# What is being asked:
The records that follow are to be printed exactly, with no images.

################

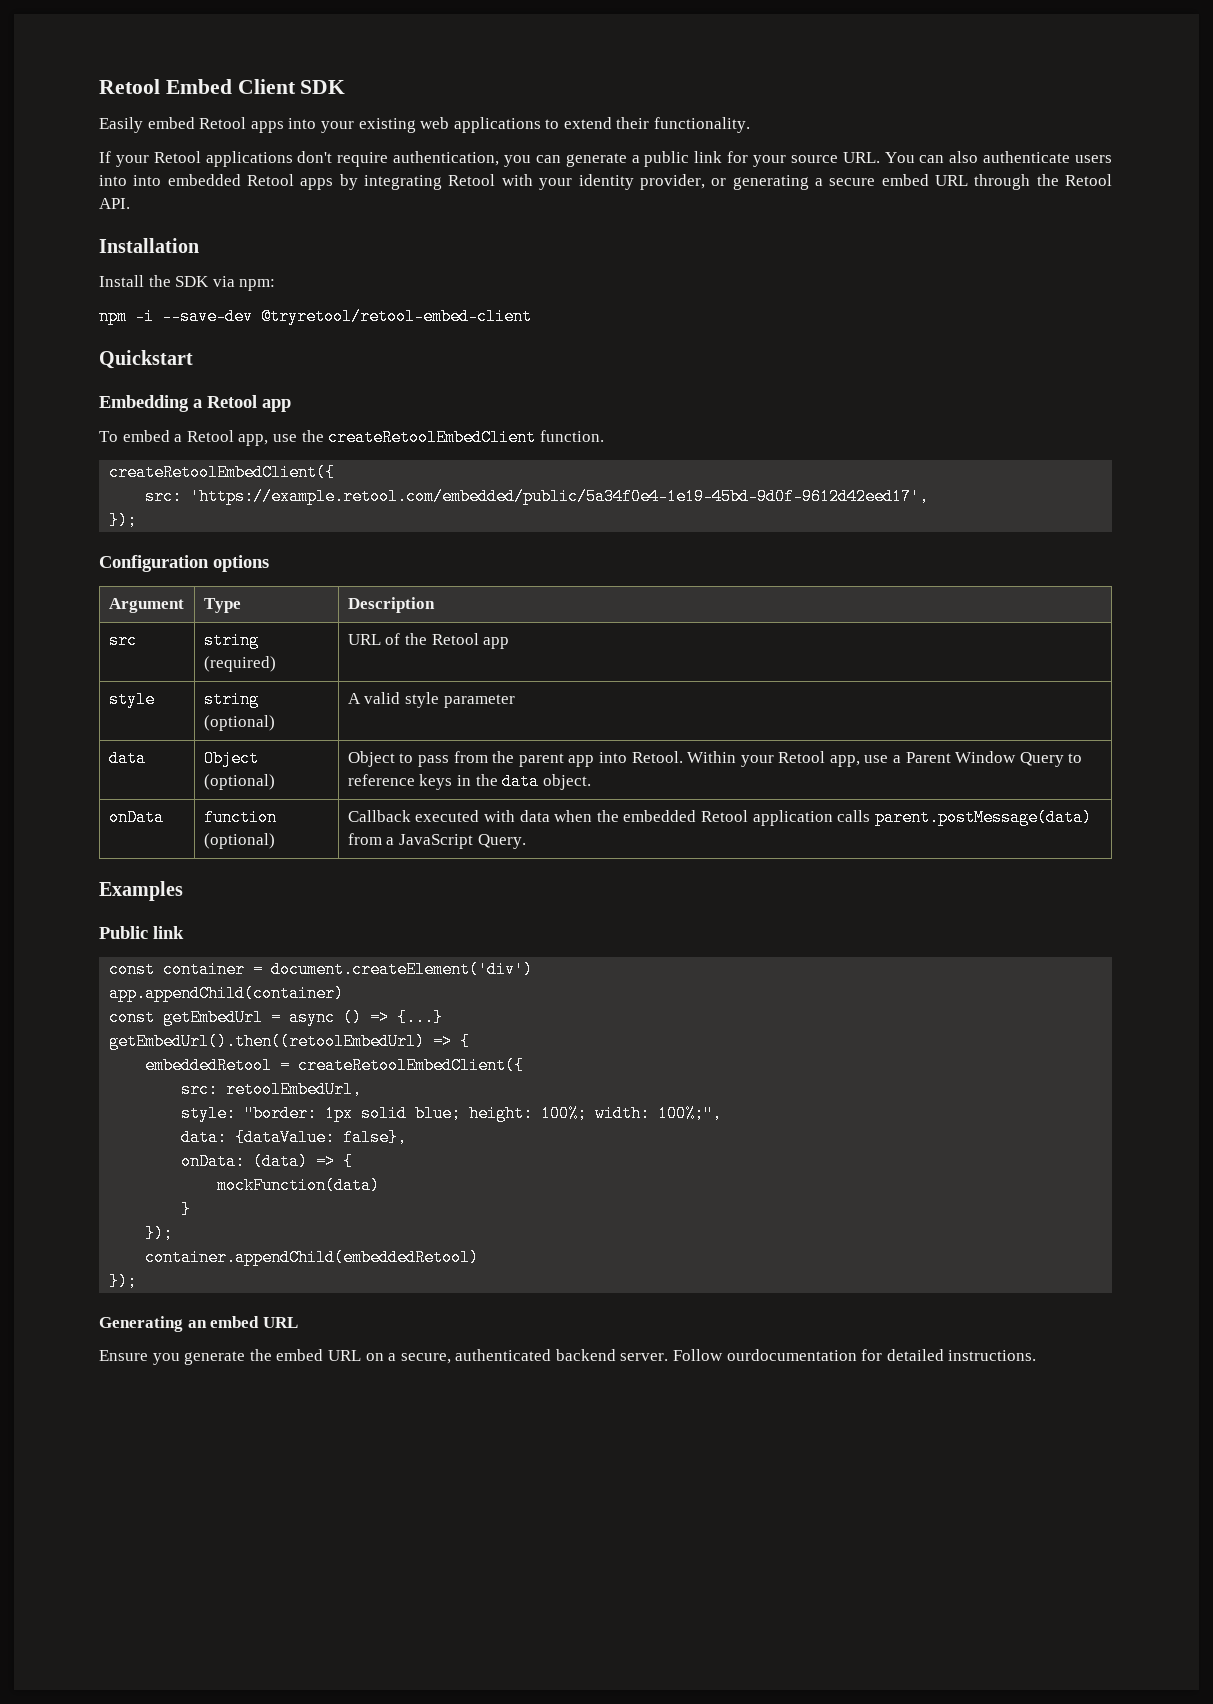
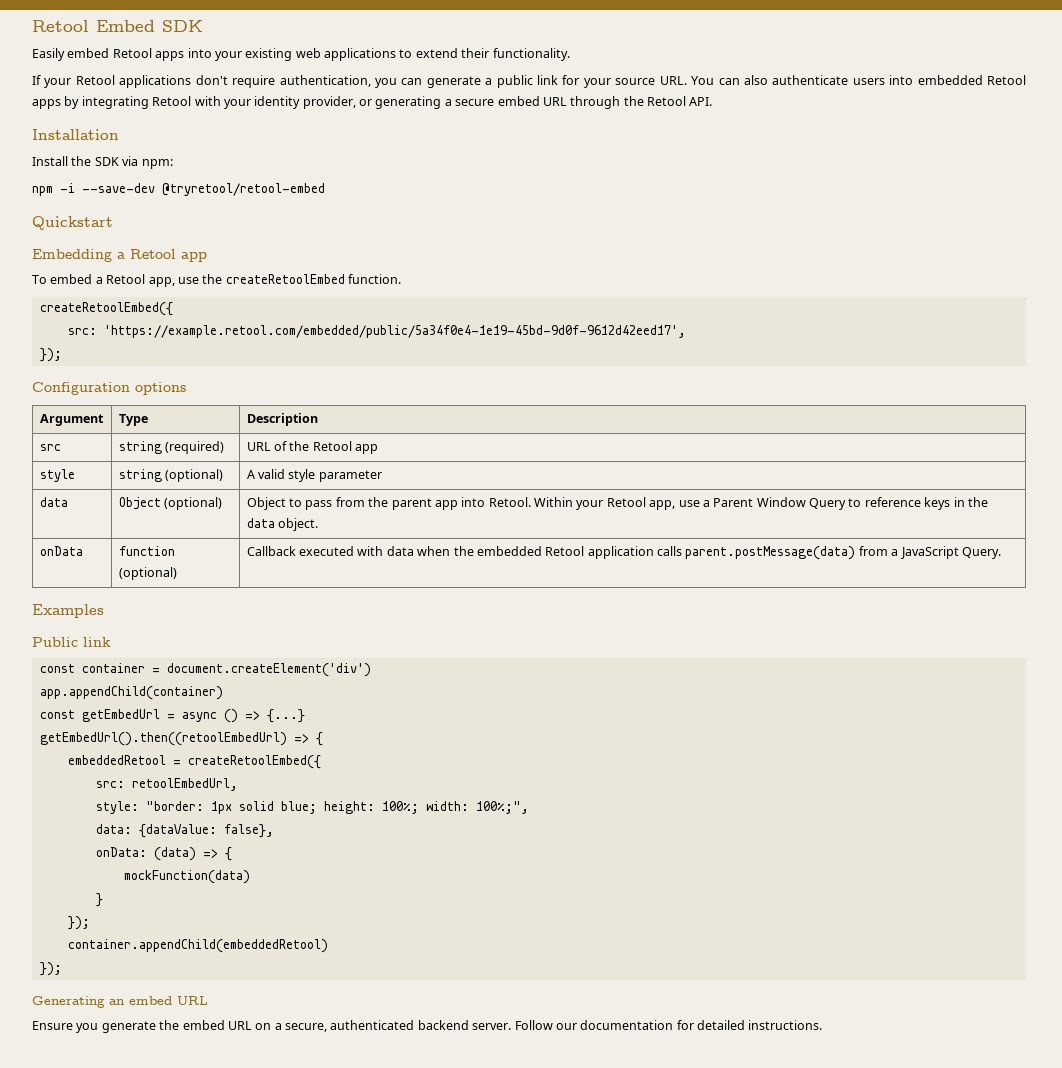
- Retool Embed Client SDK
+ Retool Embed SDK
- If your Retool applications don't require authentication, you can generate a public link for your source URL. You can also authenticate users into into embedded Retool apps by integrating Retool with your identity provider, or generating a secure embed URL through the Retool API.
+ If your Retool applications don't require authentication, you can generate a public link for your source URL. You can also authenticate users into embedded Retool apps by integrating Retool with your identity provider, or generating a secure embed URL through the Retool API.
- npm -i --save-dev @tryretool/retool-embed-client
+ npm -i --save-dev @tryretool/retool-embed
- To embed a Retool app, use the createRetoolEmbedClient function.
- createRetoolEmbedClient({
+ To embed a Retool app, use the createRetoolEmbed function.
+ createRetoolEmbed({
- embeddedRetool = createRetoolEmbedClient({
+ embeddedRetool = createRetoolEmbed({
- Follow ourdocumentation for detailed instructions.
+ Follow our documentation for detailed instructions.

################

# Output:
- Retool Embed Client SDK
+ Retool Embed SDK
- If your Retool applications don't require authentication, you can generate a public link for your source URL. You can also authenticate users into into embedded Retool apps by integrating Retool with your identity provider, or generating a secure embed URL through the Retool API.
+ If your Retool applications don't require authentication, you can generate a public link for your source URL. You can also authenticate users into embedded Retool apps by integrating Retool with your identity provider, or generating a secure embed URL through the Retool API.
- npm -i --save-dev @tryretool/retool-embed-client
+ npm -i --save-dev @tryretool/retool-embed
- To embed a Retool app, use the createRetoolEmbedClient function.
- createRetoolEmbedClient({
+ To embed a Retool app, use the createRetoolEmbed function.
+ createRetoolEmbed({
- embeddedRetool = createRetoolEmbedClient({
+ embeddedRetool = createRetoolEmbed({
- Follow ourdocumentation for detailed instructions.
+ Follow our documentation for detailed instructions.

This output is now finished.